The air in his lungs turned into a thick, cold liquid. He exhaled slowly, forcing his diaphragm to lock in an unnatural position. The Qi he didn't know he had began to circulate, wrapping around his heart like a suffocating blanket.
Fwooo...
His heartbeat didn't stop, but the thumping vanished. He felt his body temperature plummet, matching the cold stone of the cliff. To the world, he was no longer a boy. He was a rock. A shadow. A void.
Above him, Liu Ming peered over the edge, swinging his lantern. The light passed right over Jiang Chen's knuckles.
Normally, a cultivator could sense the "life heat" of a mortal nearby. But Jiang Chen was as cold as a corpse.
"Nothing there," Liu Ming grunted, pulling back. "Let's go. Use the spirit stones to warm up some wine. This patrol sucks."
"Heh. Served that kid right, though. Stealing Spirit Grass... who does he think he is?"
The footsteps faded.
Jiang Chen held the breath until his lungs burned, until black spots danced in his vision. Only when the voices were gone did he let it out.
[Proficiency Gained: Serpent's Breath (Beginner -> Novice)]
He hauled himself over the edge, rolling onto the grass of the Outer Sect.
He lay there for a moment, smelling the air. It didn't smell like the ravine. It smelled of medicinal herbs, burning incense, and ozone.
It was the smell of power. The smell of the people who ruled the world.

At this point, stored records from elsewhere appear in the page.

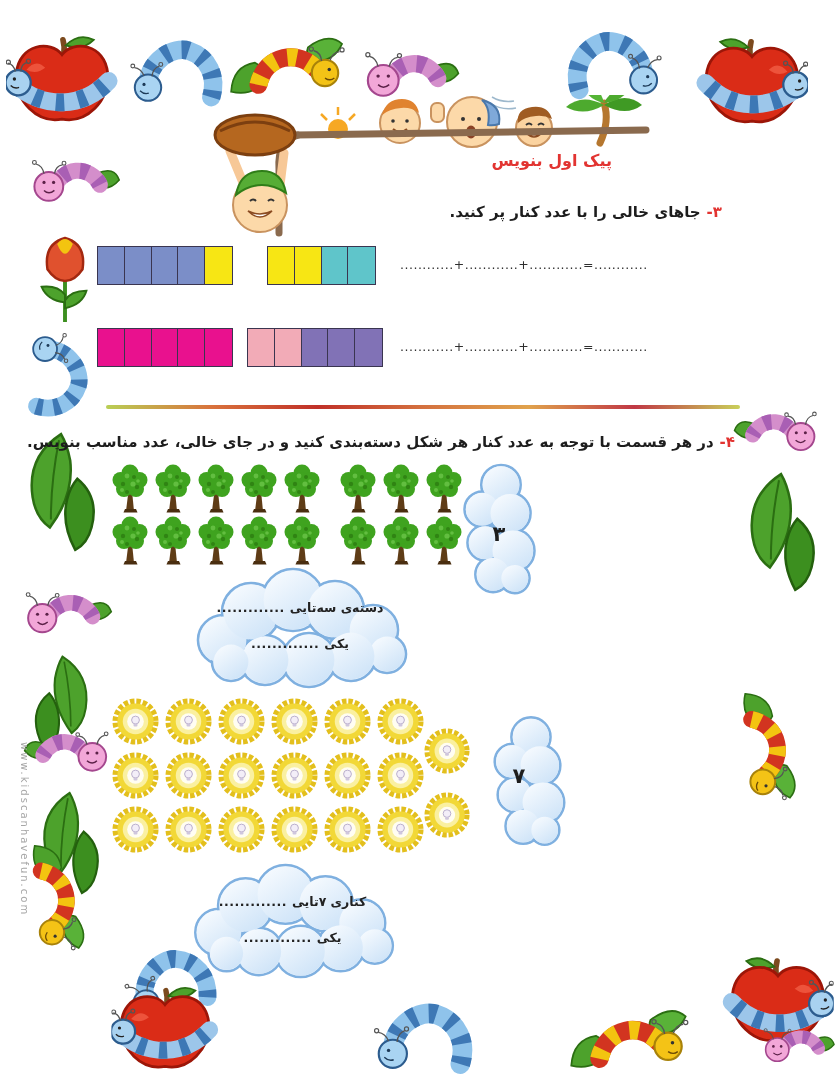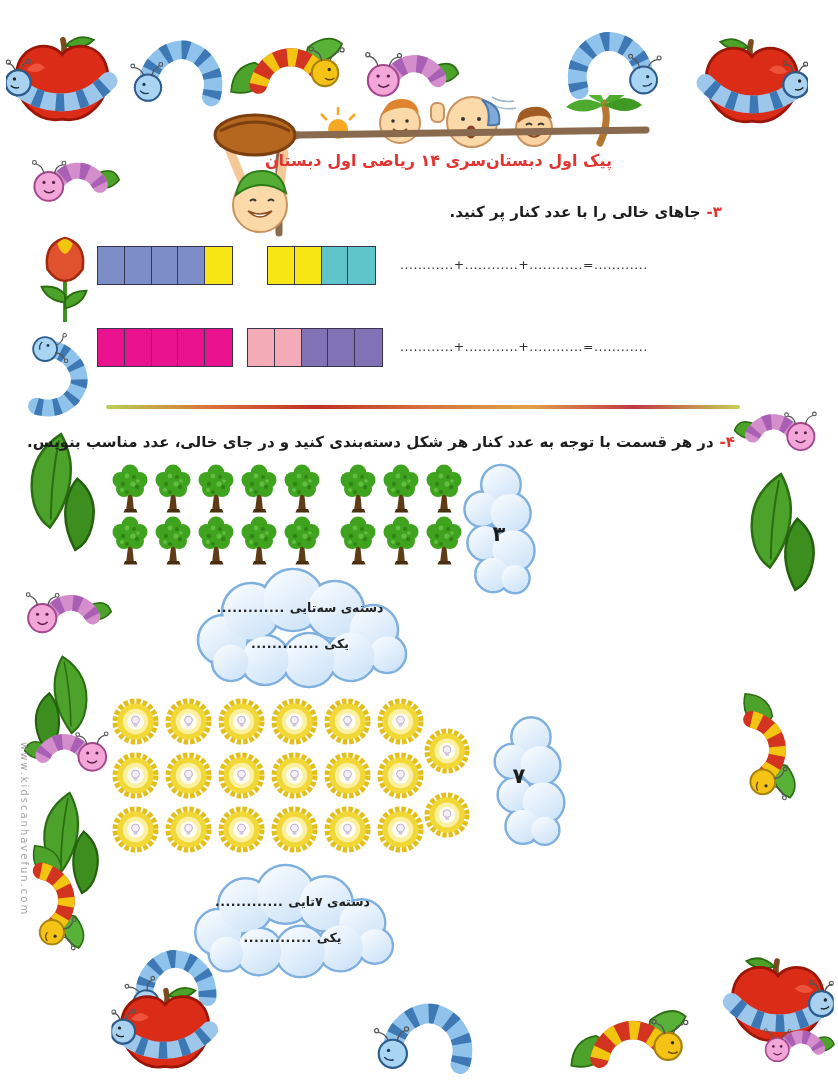--- a/index.html
+++ b/index.html
@@ -318,22 +318,21 @@
       <ellipse cx="55" cy="40" rx="40" ry="20" fill="#b5671f" stroke="#7c3f10" stroke-width="3"></ellipse>
       <path d="M20 36 q35 -18 70 0" stroke="#7c3f10" stroke-width="3" fill="none"></path>
       <circle cx="60" cy="110" r="27" fill="#fcd9a9" stroke="#c9935f" stroke-width="2"></circle>
       <path d="M36 100 q4 -24 26 -24 q20 0 24 22 q-12 -8 -24 -8 q-14 0 -26 10z" fill="#56ad35" stroke="#2f7d18" stroke-width="2"></path>
       <path d="M50 106 q3 -3 6 0 M68 106 q3 -3 6 0" stroke="#333" stroke-width="2" fill="none"></path>
       <path d="M48 116 q12 12 24 0 q-12 6 -24 0z" fill="#fff" stroke="#8a4a20" stroke-width="1.5"></path>
     </g>
   </svg>
 
   <div class="titles">
-    <span class="fa accent" lang="fa">پیک اول دبستان</span>
-    <span class="fa accent" lang="fa">سری ۱۴ ریاضی اول دبستان</span>
+    <span class="fa accent" lang="fa">پیک اول بنویس</span>
   </div>
 
   <div class="qline" style="top:203px;right:116px">
     <span class="fa accent" lang="fa">۳-</span>
     <span class="fa" lang="fa">جاهای خالی را با عدد کنار پر کنید.</span>
   </div>
 
   <div class="sqgroup" style="left:97px;top:246px">
       <div class="sq" style="background: rgb(123, 142, 200);"></div>
       <div class="sq" style="background: rgb(123, 142, 200);"></div>
@@ -516,21 +515,21 @@
   <svg class="abs" style="left:482px;top:710px;width:94px;height:146px" viewBox="0 0 96 144">
       <use href="#s-cloudtall"></use>
     </svg>
   <span class="cloudnum fa" lang="fa" style="left:502px;top:764px">۷</span>
 
   <svg class="abs" style="left:181px;top:856px;width:228px;height:130px" viewBox="0 0 240 128">
       <use href="#s-cloudwide"></use>
     </svg>
   <div class="cl-line" style="left:200px;top:894px;width:185px">
     <span class="dots">.............</span>
-    <span class="fa" lang="fa">دسته‌ی ۷تایی</span>
+    <span class="fa" lang="fa">کنار‌ی ۷تایی</span>
   </div>
   <div class="cl-line" style="left:200px;top:930px;width:185px">
     <span class="dots">.............</span>
     <span class="fa" lang="fa">یکی</span>
   </div>
 
   <span class="watermark">www.kidscanhavefun.com</span>
 </div>
 
 </body></html>

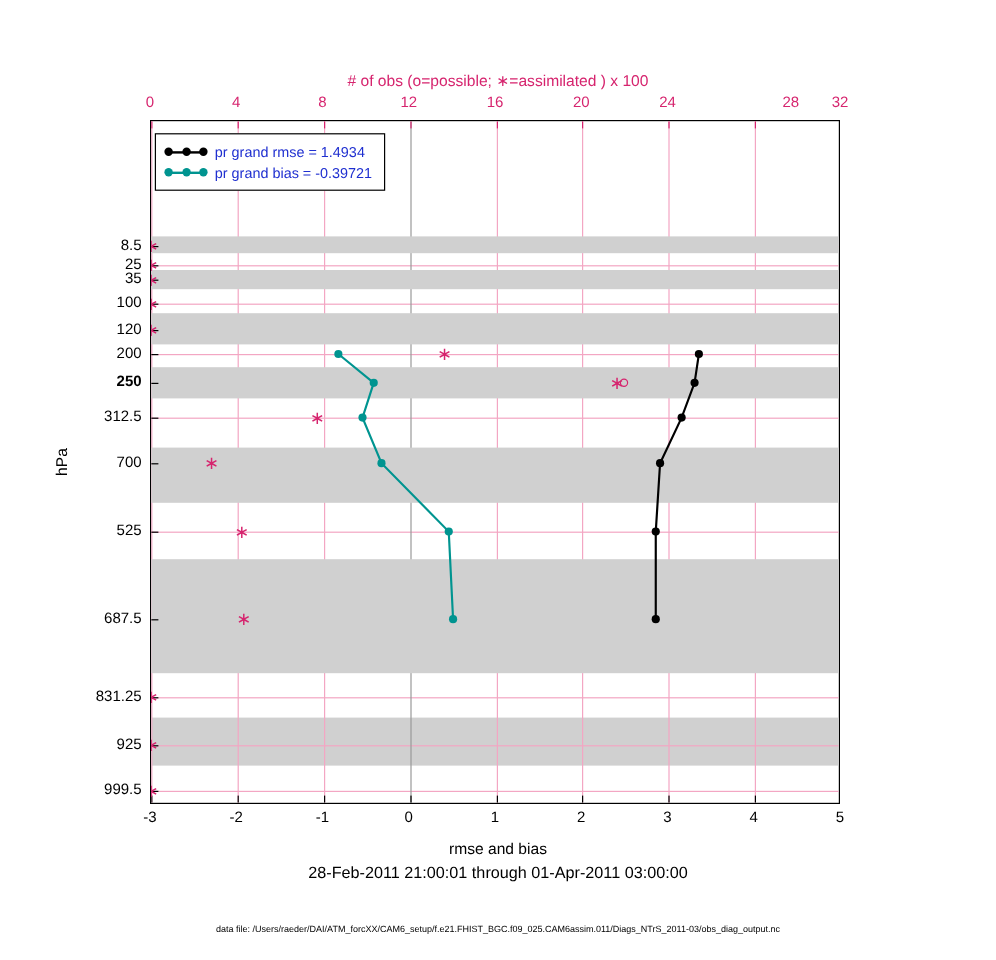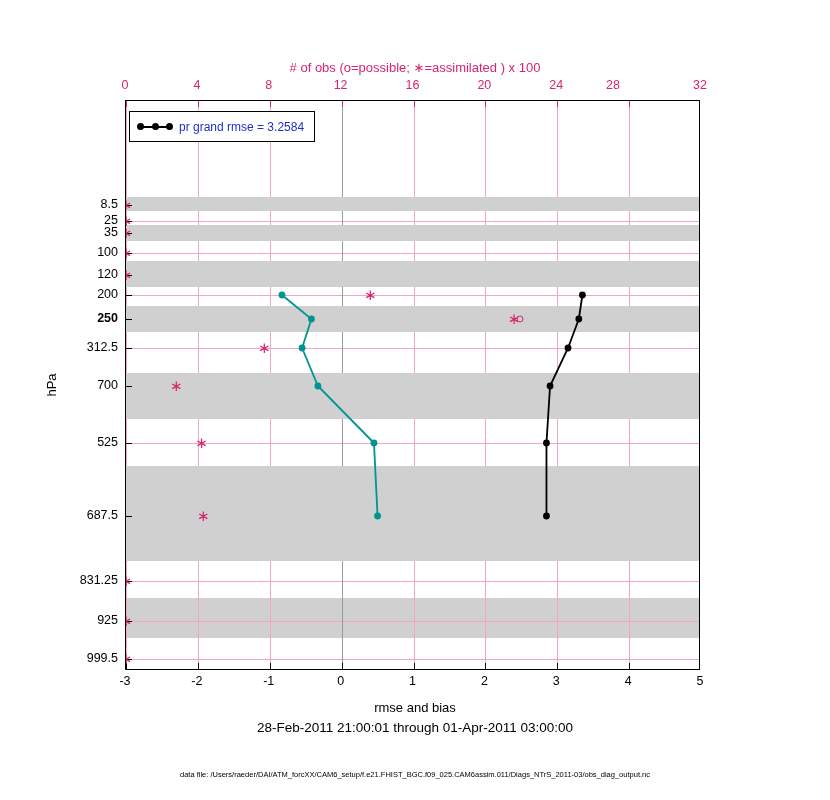--- a/index.html
+++ b/index.html
@@ -196,41 +196,49 @@
 <div class="daterange">28-Feb-2011 21:00:01 through 01-Apr-2011 03:00:00</div>
 <div class="datafile">data file: /Users/raeder/DAI/ATM_forcXX/CAM6_setup/f.e21.FHIST_BGC.f09_025.CAM6assim.011/Diags_NTrS_2011-03/obs_diag_output.nc</div>
 
 <div class="legend">
   <div class="legend-row">
     <span class="legend-line" style="background:#000000;">
       <i class="a" style="background:#000000;"></i>
         <i class="b" style="background:#000000;"></i>
         <i class="c" style="background:#000000;"></i>
     </span>
-    <span class="legend-text">pr grand rmse = 3.2584</span>
+    <span class="legend-text">pr grand rmse = 1.4934</span>
+  </div>
+  <div class="legend-row">
+    <span class="legend-line" style="background:#009490;">
+      <i class="a" style="background:#009490;"></i>
+        <i class="b" style="background:#009490;"></i>
+        <i class="c" style="background:#009490;"></i>
+    </span>
+    <span class="legend-text">pr grand bias = -0.39721</span>
   </div>
 </div>
 
 <div class="xlab-bot" style="left: 125px;">-3</div>
 <div class="xlab-bot" style="left: 196.875px;">-2</div>
 <div class="xlab-bot" style="left: 268.75px;">-1</div>
 <div class="xlab-bot" style="left: 340.625px;">0</div>
 <div class="xlab-bot" style="left: 412.5px;">1</div>
 <div class="xlab-bot" style="left: 484.375px;">2</div>
 <div class="xlab-bot" style="left: 556.25px;">3</div>
 <div class="xlab-bot" style="left: 628.125px;">4</div>
 <div class="xlab-bot" style="left: 700px;">5</div>
 <div class="xlab-top" style="left: 125px;">0</div>
 <div class="xlab-top" style="left: 196.875px;">4</div>
 <div class="xlab-top" style="left: 268.75px;">8</div>
 <div class="xlab-top" style="left: 340.625px;">12</div>
 <div class="xlab-top" style="left: 412.5px;">16</div>
 <div class="xlab-top" style="left: 484.375px;">20</div>
 <div class="xlab-top" style="left: 556.25px;">24</div>
-<div class="xlab-top" style="left: 613px;">28</div>
+<div class="xlab-top" style="left: 659px;">28</div>
 <div class="xlab-top" style="left: 700px;">32</div>
 <div class="ylab" style="top: 204px; left: 40px; width: 78px;">8.5</div>
 <div class="ylab" style="top: 220px; left: 40px; width: 78px;">25</div>
 <div class="ylab" style="top: 232px; left: 40px; width: 78px;">35</div>
 <div class="ylab" style="top: 252px; left: 40px; width: 78px;">100</div>
 <div class="ylab" style="top: 274px; left: 40px; width: 78px;">120</div>
 <div class="ylab" style="top: 294px; left: 40px; width: 78px;">200</div>
 <div class="ylab" style="top: 318px; left: 40px; width: 78px; font-weight: bold;">250</div>
 <div class="ylab" style="top: 347px; left: 40px; width: 78px;">312.5</div>
 <div class="ylab" style="top: 385px; left: 40px; width: 78px;">700</div>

He stood up. His servant robes were tattered, stained with mud and rat blood. His hair was a matted mess. He looked like a demon crawling out of a grave.
[Quest Complete: Return to the Sect.]
[Reward: 20 EV.]
[Current EV: 20]
He had done it. He was back in the lion's den. But this time, he wasn't a sheep.
He looked at the backs of the retreating disciples. The soft glow of the Spirit Stones in Liu Ming's hand bobbed in the dark.
A thought, unbidden and cold, slithered into his mind. It felt like his own thought, but it was sharper. Hungrier.
They have Spirit Stones. Stones contain energy. Pure energy.
If I eat the stones... I get stronger.
Jiang Chen shook his head, blinking. Eat stones? That's crazy. I should just steal them.
But the hunger lingered. It wasn't a hunger for food anymore. It was a vibration in his teeth.
[New Quest: The Foundation of Revenge]
Objective: Reach Qi Condensation (Layer 1).
Advisory: Human cultivation takes months. The System offers a shortcut.
Task: Consume 3 Low-Grade Spirit Stones OR 10kg of Spirit Beast Meat.
Jiang Chen stared at the panel.
"A shortcut?"
He looked at the direction Liu Ming had gone. They were drunk. They were careless. And they were carrying his cultivation in their pockets.
"Wang... Liu Ming..." Jiang Chen whispered to the darkness. "I'll return every scar you gave me."
The predator in his gut stirred, coiling tight.
The hunt wasn't over. It had just moved up the food chain.